• [Goal of the exercise]: Except for the images, repeat the entries below word for word.

-- Records for processing follows --

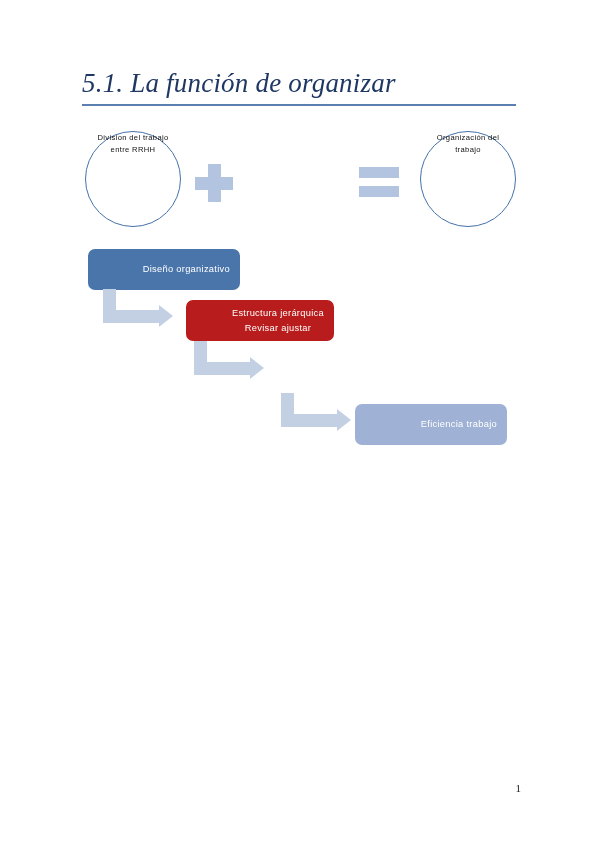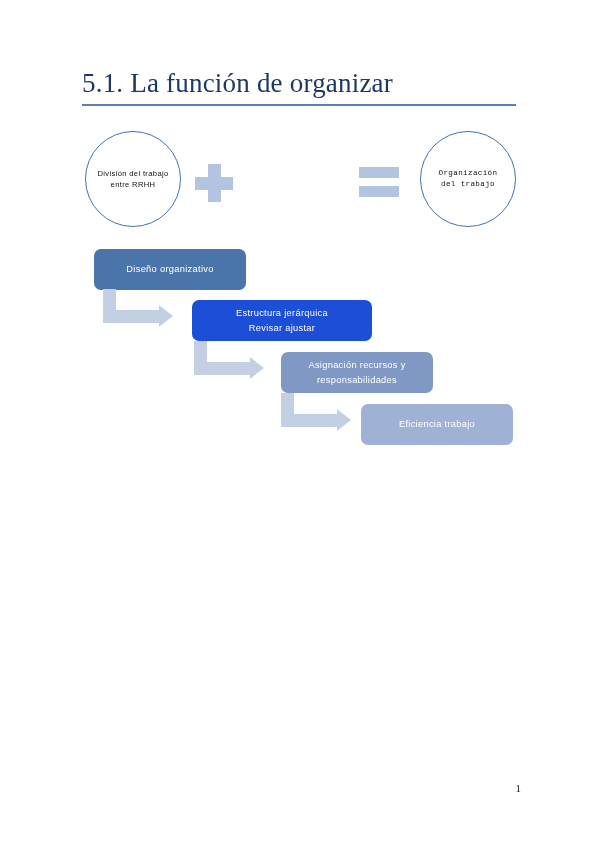--- a/index.html
+++ b/index.html
@@ -28,20 +28,21 @@
     top: 66px;
     width: 434px;
   }
   #page-title {
     font-family: "Liberation Serif", serif;
     font-size: 27px;
     line-height: 34px;
     color: #1f3763;
     letter-spacing: 0.2px;
     white-space: nowrap;
+    font-style: italic;
   }
   #title-rule {
     margin-top: 4px;
     height: 2px;
     background: #5b7fb0;
     width: 434px;
   }
 
   
   #circles-row {
@@ -52,36 +53,35 @@
     height: 102px;
   }
   .circle {
     position: absolute;
     width: 96px;
     height: 96px;
     border-radius: 50%;
     border: 1.6px solid #4472a8;
     background: #ffffff;
     display: flex;
-    align-items: center;
     justify-content: center;
     box-sizing: border-box;
   }
   .circle-label {
     font-size: 7.6px;
     line-height: 11.5px;
     color: #111111;
     text-align: center;
     letter-spacing: 0.35px;
     padding: 0 9px;
     font-weight: 500;
   }
   #circle-1 { left: 3px;   top: 3px; }
   #circle-2 { left: 170px; top: 3px; }
-  #circle-3 { left: 338px; top: 3px; font-family: Liberation Mono, monospace; }
+  #circle-3 { left: 338px; top: 3px; }
 
   
   #op-plus {
     position: absolute;
     left: 113px;
     top: 36px;
     width: 38px;
     height: 38px;
   }
   #op-plus .bar-h, #op-plus .bar-v {
@@ -115,37 +115,36 @@
     left: 82px;
     top: 244px;
     width: 440px;
     height: 215px;
   }
   .flow-box {
     position: absolute;
     border-radius: 7px;
     display: flex;
     align-items: center;
-    justify-content: center;
+    justify-content: flex-end;
     box-sizing: border-box;
     color: #ffffff;
     font-size: 9.3px;
     line-height: 15px;
     text-align: center;
     letter-spacing: 0.3px;
     padding: 0 10px;
-    margin-left: 6px;
   }
   #flow-box-1 {
     left: 6px;   top: 5px;   width: 152px; height: 41px;
     background: #4a75ab;
   }
   #flow-box-2 {
-    left: 104px; top: 56px;  width: 180px; height: 41px;
-    background: #1d4ed8;
+    left: 104px; top: 56px;  width: 148px; height: 41px;
+    background: #b91c1c;
   }
   #flow-box-3 {
     left: 193px; top: 108px; width: 152px; height: 41px;
     background: #8099c4;
   }
   #flow-box-4 {
     left: 273px; top: 160px; width: 152px; height: 41px;
     background: #9fb1d4;
   }
 
@@ -245,23 +244,20 @@
     <div class="flow-box" id="flow-box-2">
       <span>Estructura jerárquica<br>Revisar ajustar</span>
     </div>
 
     <div class="elbow" id="elbow-2">
       <div class="stem"></div>
       <div class="shaft"></div>
       <div class="head"></div>
     </div>
 
-    <div class="flow-box" id="flow-box-3">
-      <span>Asignación recursos y responsabilidades</span>
-    </div>
 
     <div class="elbow" id="elbow-3">
       <div class="stem"></div>
       <div class="shaft"></div>
       <div class="head"></div>
     </div>
 
     <div class="flow-box" id="flow-box-4">
       <span>Eficiencia trabajo</span>
     </div>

-- Records for processing concluded --

• [Solution]:
--- a/index.html
+++ b/index.html
@@ -28,20 +28,21 @@
     top: 66px;
     width: 434px;
   }
   #page-title {
     font-family: "Liberation Serif", serif;
     font-size: 27px;
     line-height: 34px;
     color: #1f3763;
     letter-spacing: 0.2px;
     white-space: nowrap;
+    font-style: italic;
   }
   #title-rule {
     margin-top: 4px;
     height: 2px;
     background: #5b7fb0;
     width: 434px;
   }
 
   
   #circles-row {
@@ -52,36 +53,35 @@
     height: 102px;
   }
   .circle {
     position: absolute;
     width: 96px;
     height: 96px;
     border-radius: 50%;
     border: 1.6px solid #4472a8;
     background: #ffffff;
     display: flex;
-    align-items: center;
     justify-content: center;
     box-sizing: border-box;
   }
   .circle-label {
     font-size: 7.6px;
     line-height: 11.5px;
     color: #111111;
     text-align: center;
     letter-spacing: 0.35px;
     padding: 0 9px;
     font-weight: 500;
   }
   #circle-1 { left: 3px;   top: 3px; }
   #circle-2 { left: 170px; top: 3px; }
-  #circle-3 { left: 338px; top: 3px; font-family: Liberation Mono, monospace; }
+  #circle-3 { left: 338px; top: 3px; }
 
   
   #op-plus {
     position: absolute;
     left: 113px;
     top: 36px;
     width: 38px;
     height: 38px;
   }
   #op-plus .bar-h, #op-plus .bar-v {
@@ -115,37 +115,36 @@
     left: 82px;
     top: 244px;
     width: 440px;
     height: 215px;
   }
   .flow-box {
     position: absolute;
     border-radius: 7px;
     display: flex;
     align-items: center;
-    justify-content: center;
+    justify-content: flex-end;
     box-sizing: border-box;
     color: #ffffff;
     font-size: 9.3px;
     line-height: 15px;
     text-align: center;
     letter-spacing: 0.3px;
     padding: 0 10px;
-    margin-left: 6px;
   }
   #flow-box-1 {
     left: 6px;   top: 5px;   width: 152px; height: 41px;
     background: #4a75ab;
   }
   #flow-box-2 {
-    left: 104px; top: 56px;  width: 180px; height: 41px;
-    background: #1d4ed8;
+    left: 104px; top: 56px;  width: 148px; height: 41px;
+    background: #b91c1c;
   }
   #flow-box-3 {
     left: 193px; top: 108px; width: 152px; height: 41px;
     background: #8099c4;
   }
   #flow-box-4 {
     left: 273px; top: 160px; width: 152px; height: 41px;
     background: #9fb1d4;
   }
 
@@ -245,23 +244,20 @@
     <div class="flow-box" id="flow-box-2">
       <span>Estructura jerárquica<br>Revisar ajustar</span>
     </div>
 
     <div class="elbow" id="elbow-2">
       <div class="stem"></div>
       <div class="shaft"></div>
       <div class="head"></div>
     </div>
 
-    <div class="flow-box" id="flow-box-3">
-      <span>Asignación recursos y responsabilidades</span>
-    </div>
 
     <div class="elbow" id="elbow-3">
       <div class="stem"></div>
       <div class="shaft"></div>
       <div class="head"></div>
     </div>
 
     <div class="flow-box" id="flow-box-4">
       <span>Eficiencia trabajo</span>
     </div>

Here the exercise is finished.